La tassa sul macinato era un’imposta indiretta, e il relativo importo veniva calcolato in base alla quantità di cereale macinato. All’interno di ogni mulino era applicato un contatore meccanico che conteggiava i giri effettuati dalla ruota macinatrice. La tassa era così calcolata in proporzione al numero dei giri, che dovevano corrispondere alla quantità di cereale macinata.
Il capo del Governo Luigi Menabrea, in questa vignetta del 1868, si accinge a “far farina” dell’Italia da poco unificata con l’applicazione del nuovo tributo
Il tributo doveva essere pagato in contanti, ma l’avventore poteva saldare anche con parte del prodotto che portava a macinare. Il mugnaio aveva l’obbligo di pagare all’esattore nei modi e tempi stabiliti. Il contatore dei giri veniva installato a spese dello Stato. Alla fine del 1869 furono istallati centottantasei contatori su altrettanti mulini, nel 1870 trentamila e nel 1871 cinquantaduemila”.
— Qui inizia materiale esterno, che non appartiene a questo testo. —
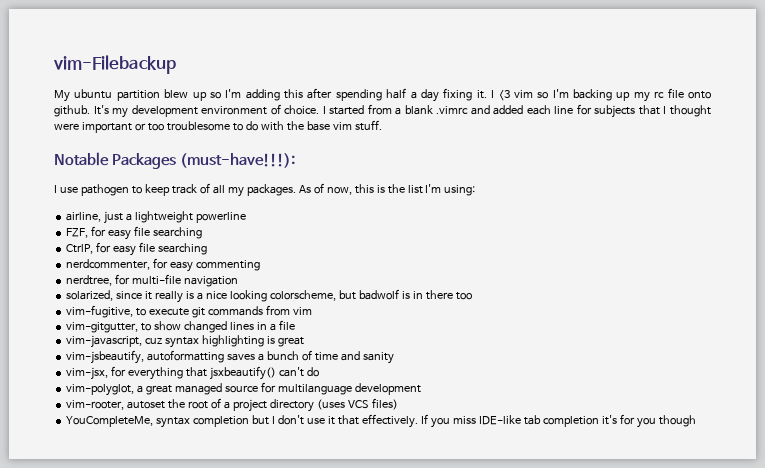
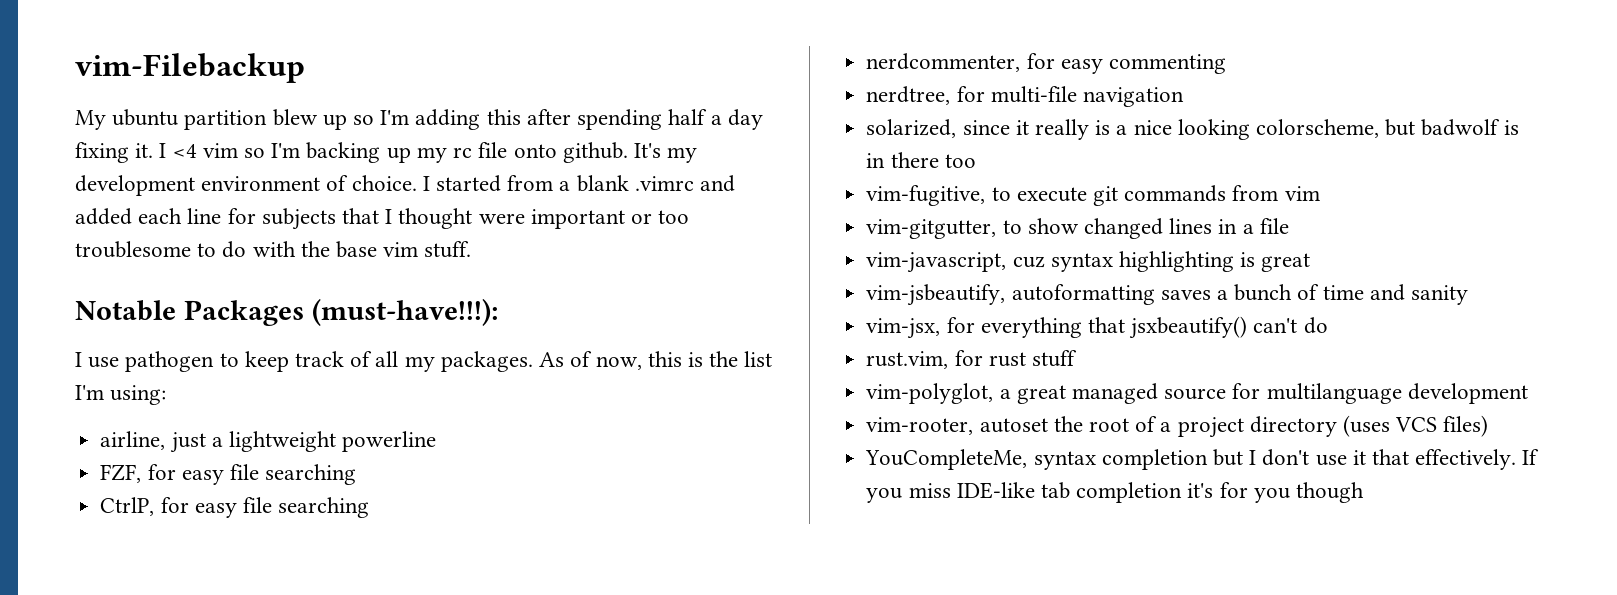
[498,90,510,101] <3 -> [172,144,197,158] <4
(319, 372) none -> [866,350,1077,369] // rust.vim, for rust stuff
Col passare del tempo, il prelievo fu progressivamente ridotto finché la tassa sul macinato fu abolita dal governo della sinistra guidato da Agostino Depretis a decorrere dal 1° gennaio 1884. Al momento della sua abrogazione la tassa sul macinato garantiva un gettito di ben 80 milioni di lire l’anno e, dunque, dalla fine di questo tributo il bilancio dello Stato subì un duro contraccolpo.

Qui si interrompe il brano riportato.